The value of the pitch pine in winter is that it holds the snow so finely. I see it now afar on the hillsides decking itself with it, its whited towers forming coverts where the rabbit and the gray squirrel lurk. It makes the most cheerful winter scenery beheld from the window, you know so well the nature of the coverts and the sombre light it makes.
[Thoreau, JOURNAL]
==========

MONKEY PUZZLE TREE | Araucaria araucana
its name refers to the frustrating situation a monkey would find himself in if said monkey ever tried to climb the tree to consume the tasty fruits … an individual needle of this tree may exist for more than a decade … does not like summer heat; does not like wet feet in summer or any other time; does not like hot or dry soils … full or part sun … zones 6-7 … from an ancient lineage – ‘it is … likely that this ancient “living fossil” was trying to thwart herbivorous dinosaurs from devouring it with its abundance of stiff, sharp leaves’ . … the Araucano people of Chile collect the seeds and eat them … they exist in the wild only in the mountains of central Chile and over to Argentina … has grown successfully in southern England, southeastern Australia, New Zealand, the Pacific Northwest, and Cape Cod … ‘If you have the suitable microclimate and the space to grow it, it makes a riveting addition to the landscape. Plus it may confuse monkeys, and who doesn’t love a comically perplexed monkey?’ …

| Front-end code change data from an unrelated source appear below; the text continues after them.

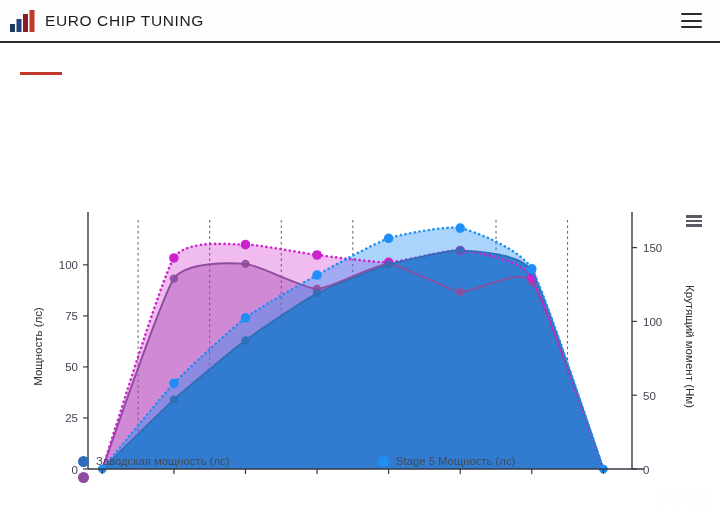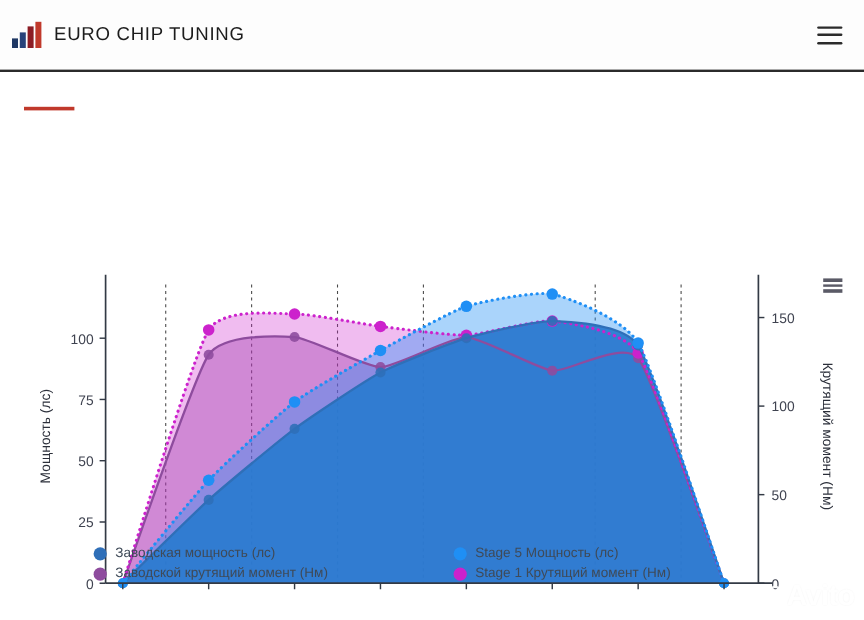--- a/index.html
+++ b/index.html
@@ -12,7 +12,7 @@
 
   
   #header {
-    height: 60px;
+    height: 43px;
     background: #fdfdfd;
     border-bottom: 2px solid #2b2b2b;
     display: flex;

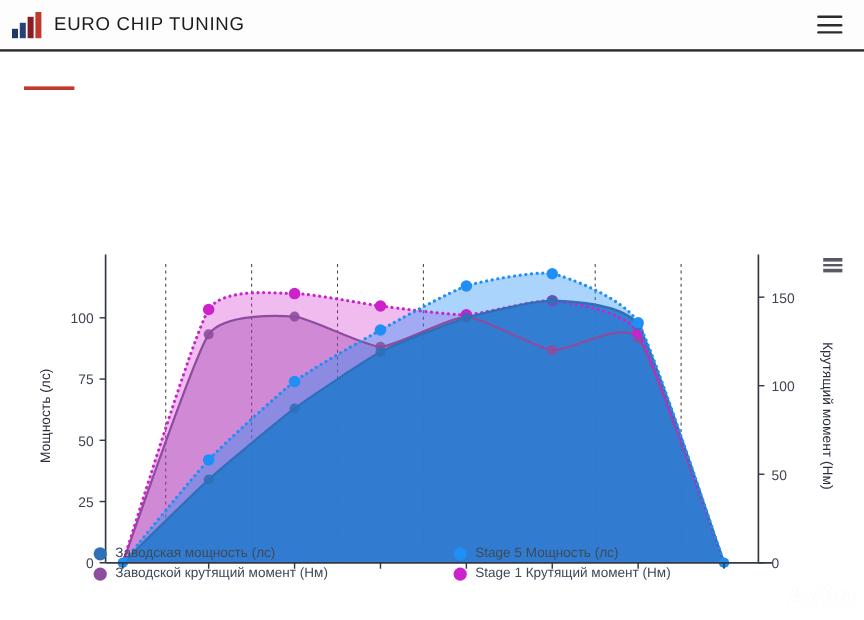--- a/index.html
+++ b/index.html
@@ -224,7 +224,6 @@
   </div>
   <div class="legend-item">
     <span class="legend-swatch" style="background: rgb(142, 76, 158);"></span>
-    <span class="legend-label">Заводской крутящий момент (Нм)</span>
   </div>
   <div class="legend-item">
     <span class="legend-swatch" style="background: rgb(204, 34, 204);"></span>

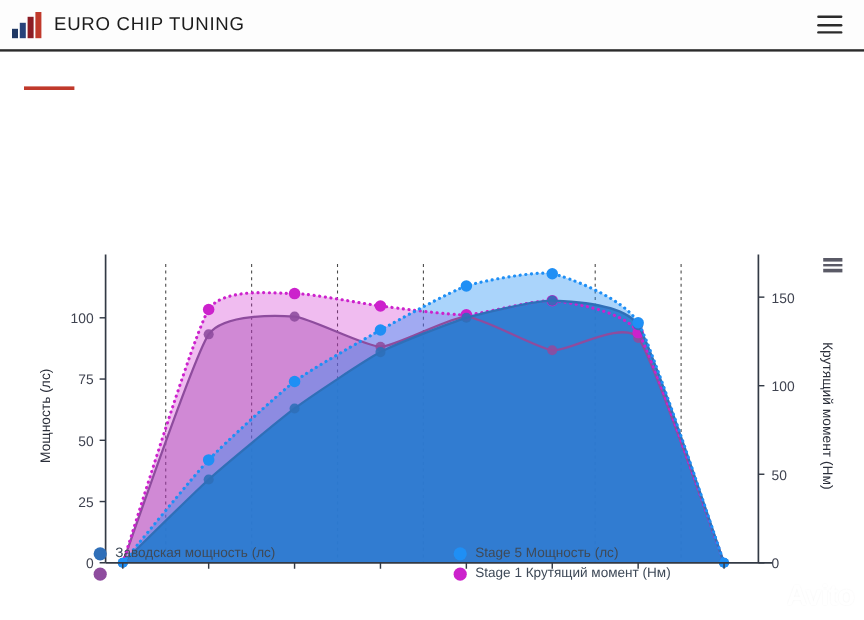--- a/index.html
+++ b/index.html
@@ -225,10 +225,6 @@
   <div class="legend-item">
     <span class="legend-swatch" style="background: rgb(142, 76, 158);"></span>
   </div>
-  <div class="legend-item">
-    <span class="legend-swatch" style="background: rgb(204, 34, 204);"></span>
-    <span class="legend-label">Stage 1 Крутящий момент (Нм)</span>
-  </div>
 </div>
 
 <div id="watermark">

HONEY LOCUST | Gleditsia triacanthos
in the 1970s, one Daniel Janzen hypothesized that the fruits of this tree were eaten mostly by now-extinct Pleistocene creatures – giant sloths, camels, elephants, giant beavers, and the like … few if any living mammals will condescend to eat the fruits … ‘Other examples of modern American tree fruits that belong to an earlier time include Osage orange, Kentucky coffee tree, and giant mossy-cup oak’. …
[BIZARRE BOTANICALS]
==========

Mid-March has passed and winter seems to have departed. Where but yesterday the eye swept the unbroken snowy mantle of the hills, the earth now lies bare and sodden, and here a faint vernal tinge and there a little patch of snow. Swollen streams rush murmuring to the sea. Robust Robins flutter among the crimson sumac berries, taking toll of the supply of fruit, dried on the stem. A Bluebird warbles his soft love song as he flutters from tree to tree in the old orchard, and far away, from the hill pasture, comes an ‘earth-song’, a pastoral plaintive and sweet, the fine strain of the EASTERN VESPER SPARROW. …

In open pastures with short grass the nest is usually sunk in a little hollow, so that its edge is about level with the surface of the sod. When a nest is built in a tussock or a clump of weeds or bushes, sometimes it is raised somewhat above the ground. Occasionally the little domicile is built among standing grain …

Anyone walking along a country road or through an upland pasture in spring or summer may see the bird, a plain, rather dingy, striped sparrow, running on ahead, flying only when closely approached, and now and then showing its white outer tail feathers in flight. It is a bird of the drier, upland fields, usually keeping away from houses for the most part, and rather seldom approaching swamps and watersides, but is fond of daily dust baths in country roads.